Have you ever found yourself writing, without premeditation, about someone from your distant past, even your childhood, whom you have not thought of during all the intervening years? There they are, just as you had last seen them, clear and vital, presiding over a part in your story that you wouldn’t have envisioned when you began the work.
Sometimes they are protagonist, or antagonist, but more often they are the deuteragonist or tritagonist who hold your fictional world together in the populated corners that give your story and main characters depth.
When I was a fifth grader, my mother decided that this tomboy was going to learn how to walk, sit and stand like a young lady. Every Saturday morning, I walked up to the mansion on Sutro Hill where Mrs. Evelyn King held her dance classes in her own studio, complete with barre, walls of full length mirrors, a stage and a sun room also with barre and a view across the city to the Bay.
I was not the only girl in my school class attending these lessons but I may have been the only one who got more than good posture out of the years of ballet, jazz and ethnic dances.

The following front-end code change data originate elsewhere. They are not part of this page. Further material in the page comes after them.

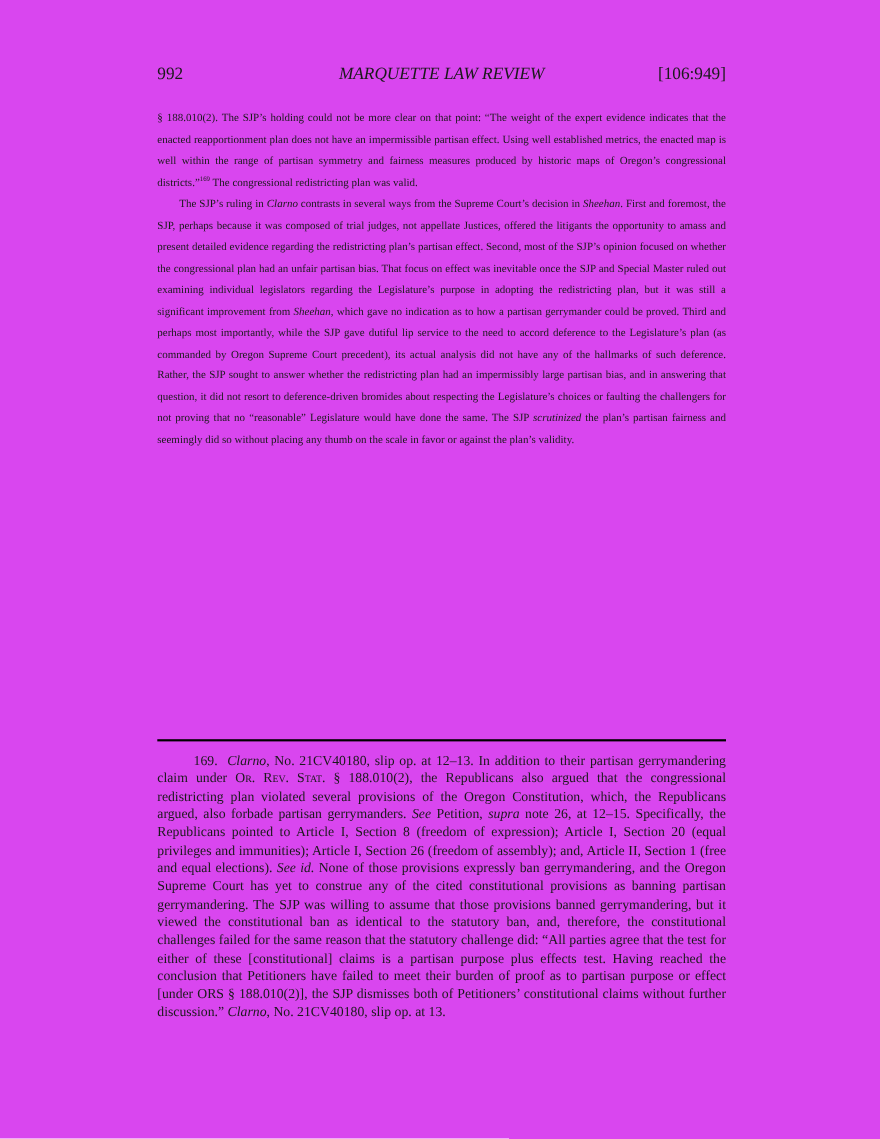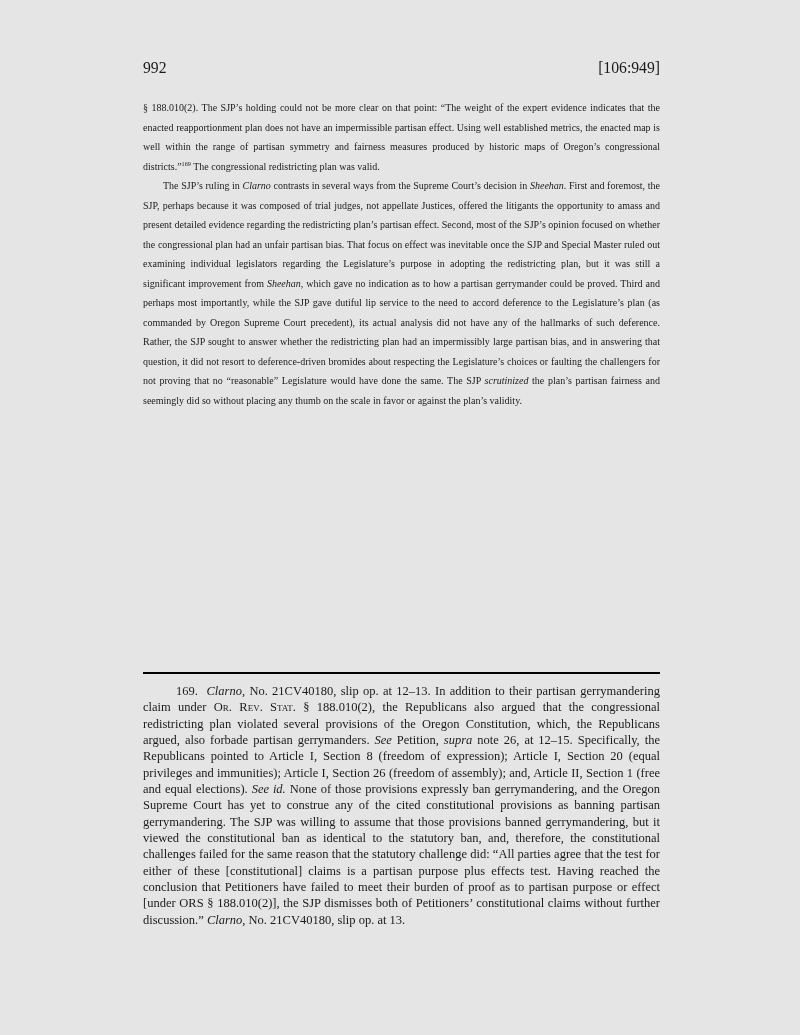--- a/index.html
+++ b/index.html
@@ -1,20 +1,20 @@
 <!DOCTYPE html>
 <html><head>
 <meta charset="utf-8">
 <style>
   html, body { margin: 0; padding: 0; background: #ffffff; }
   .page {
     position: relative;
     width: 800px;
     height: 1035px;
-    background: #e5e5e5;
+    background: #d946ef;
     color: #1a1a1a;
     font-family: "Liberation Serif", "DejaVu Serif", serif;
     overflow: hidden;
   }
   .running-head {
     position: absolute;
     top: 59px;
     left: 143px;
     width: 517px;
     height: 20px;
@@ -69,20 +69,21 @@
   }
   .fn-text p { margin: 0; text-indent: 33px; }
 </style>
 </head>
 <body>
 
 <div class="page">
 
   <header class="running-head">
     <span class="pg-num">992</span>
+    <span class="journal">MARQUETTE LAW REVIEW</span>
     <span class="vol-cite">[106:949]</span>
   </header>
 
   <main class="body-text" id="body-text">
       <p><span>§ 188.010(2). The SJP’s holding could not be more clear on that point: “The weight of the expert evidence indicates that the enacted reapportionment plan does not have an impermissible partisan effect. Using well established metrics, the enacted map is well within the range of partisan symmetry and fairness measures produced by historic maps of Oregon’s congressional districts.”</span><span class="seg-sup">169</span><span> The congressional redistricting plan was valid.</span></p>
       <p class="indent"><span>The SJP’s ruling in </span><span class="seg-italic">Clarno</span><span> contrasts in several ways from the Supreme Court’s decision in </span><span class="seg-italic">Sheehan</span><span>. First and foremost, the SJP, perhaps because it was composed of trial judges, not appellate Justices, offered the litigants the opportunity to amass and present detailed evidence regarding the redistricting plan’s partisan effect. Second, most of the SJP’s opinion focused on whether the congressional plan had an unfair partisan bias. That focus on effect was inevitable once the SJP and Special Master ruled out examining individual legislators regarding the Legislature’s purpose in adopting the redistricting plan, but it was still a significant improvement from </span><span class="seg-italic">Sheehan</span><span>, which gave no indication as to how a partisan gerrymander could be proved. Third and perhaps most importantly, while the SJP gave dutiful lip service to the need to accord deference to the Legislature’s plan (as commanded by Oregon Supreme Court precedent), its actual analysis did not have any of the hallmarks of such deference. Rather, the SJP sought to answer whether the redistricting plan had an impermissibly large partisan bias, and in answering that question, it did not resort to deference-driven bromides about respecting the Legislature’s choices or faulting the challengers for not proving that no “reasonable” Legislature would have done the same. The SJP </span><span class="seg-italic">scrutinized</span><span> the plan’s partisan fairness and seemingly did so without placing any thumb on the scale in favor or against the plan’s validity.</span></p>
     </main>
 
   <section class="footnotes">
     <div class="fn-rule"></div>

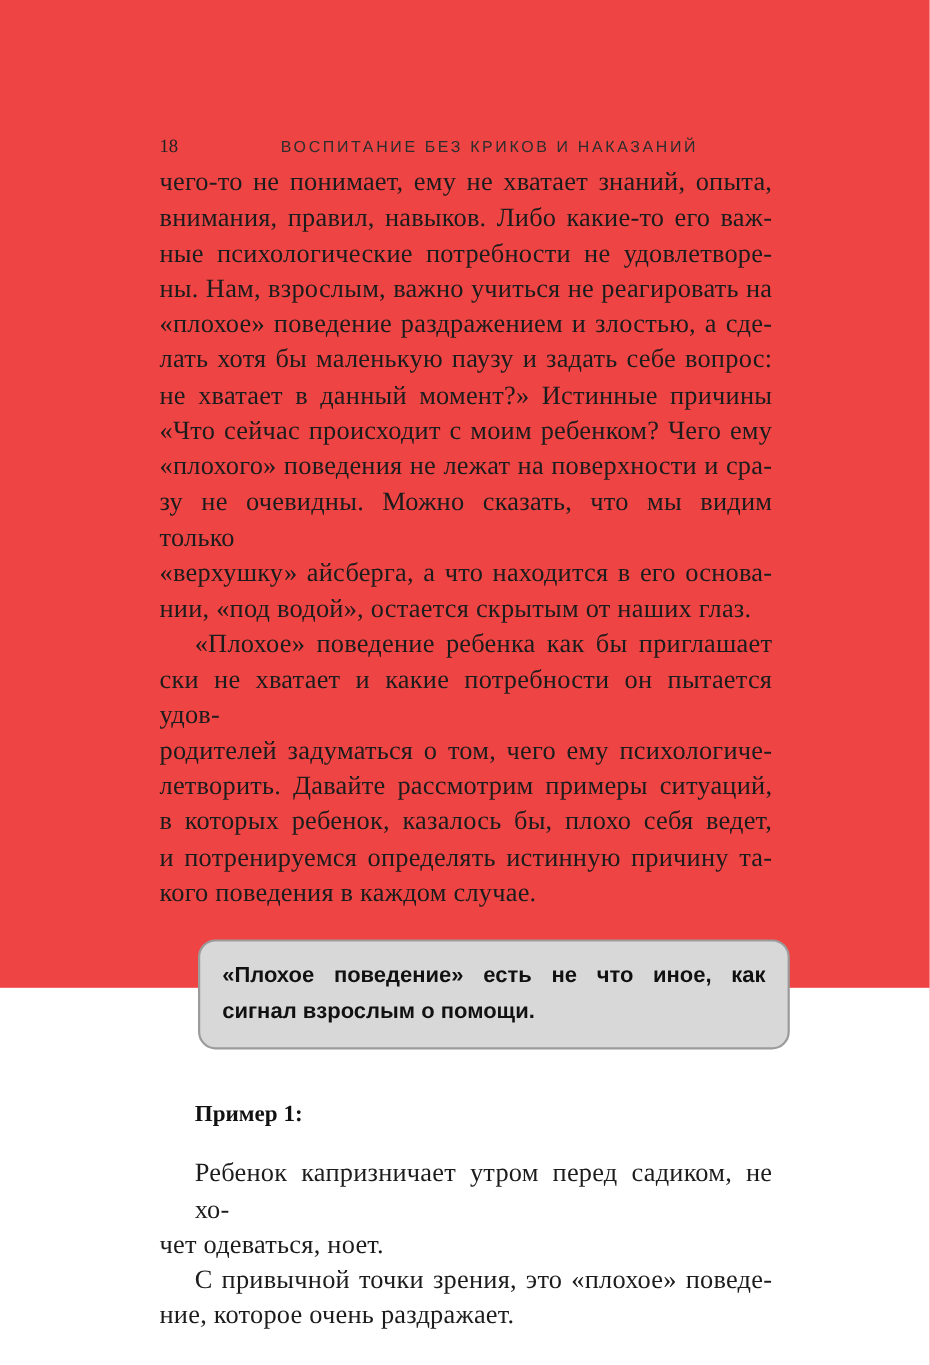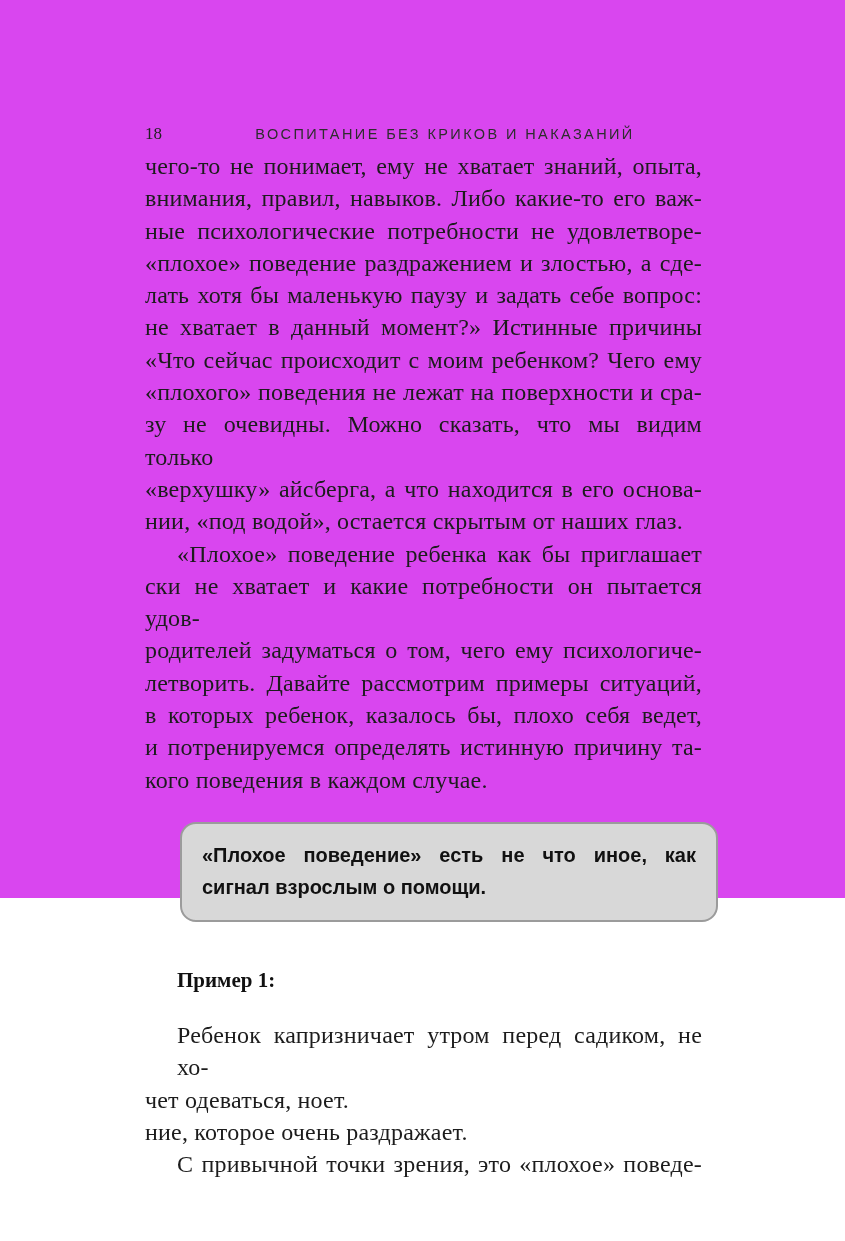--- a/index.html
+++ b/index.html
@@ -7,21 +7,21 @@
   body {
     width: 845px; height: 1241px;
     font-family: "Liberation Serif", serif;
     color: #1c1c1c;
     position: relative;
     overflow: hidden;
   }
   .page {
     position: relative;
     width: 845px; height: 898px;
-    background: #d946ef;
+    background: #ef4444;
   }
   .running-head {
     position: absolute;
     top: 94px; left: 145px; right: 140px;
     display: flex;
     align-items: baseline;
   }
   .page-num {
     font-size: 17px;
     color: #222222;
@@ -89,20 +89,21 @@
     <span class="run-title">ВОСПИТАНИЕ БЕЗ КРИКОВ И НАКАЗАНИЙ</span>
   </header>
 
   <main class="text-block">
 
     <div>
         <div class="para">
           <div class="bline">чего-то не понимает, ему не хватает знаний, опыта,</div>
           <div class="bline">внимания, правил, навыков. Либо какие-то его важ-</div>
           <div class="bline">ные психологические потребности не удовлетворе-</div>
+          <div class="bline">ны. Нам, взрослым, важно учиться не реагировать на</div>
           <div class="bline">«плохое» поведение раздражением и злостью, а сде-</div>
           <div class="bline">лать хотя бы маленькую паузу и задать себе вопрос:</div>
           <div class="bline">не хватает в данный момент?» Истинные причины</div>
           <div class="bline">«Что сейчас происходит с моим ребенком? Чего ему</div>
           <div class="bline">«плохого» поведения не лежат на поверхности и сра-</div>
           <div class="bline">зу не очевидны. Можно сказать, что мы видим только</div>
           <div class="bline">«верхушку» айсберга, а что находится в его основа-</div>
           <div class="bline last">нии, «под водой», остается скрытым от наших глаз.</div>
         </div>
         <div class="para">
@@ -124,20 +125,20 @@
     </aside>
 
     <h3 class="example-heading">Пример 1:</h3>
 
     <div>
         <div class="para">
           <div class="bline indent">Ребенок капризничает утром перед садиком, не хо-</div>
           <div class="bline last">чет одеваться, ноет.</div>
         </div>
         <div class="para">
+          <div class="bline indent">С привычной точки зрения, это «плохое» поведе-</div>
           <div class="bline last">ние, которое очень раздражает.</div>
-          <div class="bline indent">С привычной точки зрения, это «плохое» поведе-</div>
         </div>
       </div>
 
   </main>
 
 </div>
 
 </body></html>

At least in terms of sparking a lifetime of creative inspiration and opportunity.
Not only did I learn to dance, I developed a love of music. For me, the two are inextricably linked. I rarely listen to music without also dancing—if not full-on, with my fingers and/or toes.
Yet, I knew from the first lesson dancing was not my future. Choreography was fun and performing was a thrill but to be a professional dancer required the one element I didn’t bring to the barre every Saturday morning. Passion.
That ingredient was reserved, even then, for writing, for story-telling, for making worlds with words. Being able to transform all the joys and heartbreaks of growing up into stories is a most wonderful thing.
So, Mrs. King, thank you for inspiring me to nourish this passion. Perhaps, if you were still with us you might recognize yourself in Sharon, the dance teacher in my novel, Salsa Dancing with Pterodactyls. But, if not, know that I created her as a tribute to you and all the other teachers who have launched their students into the world of creativity.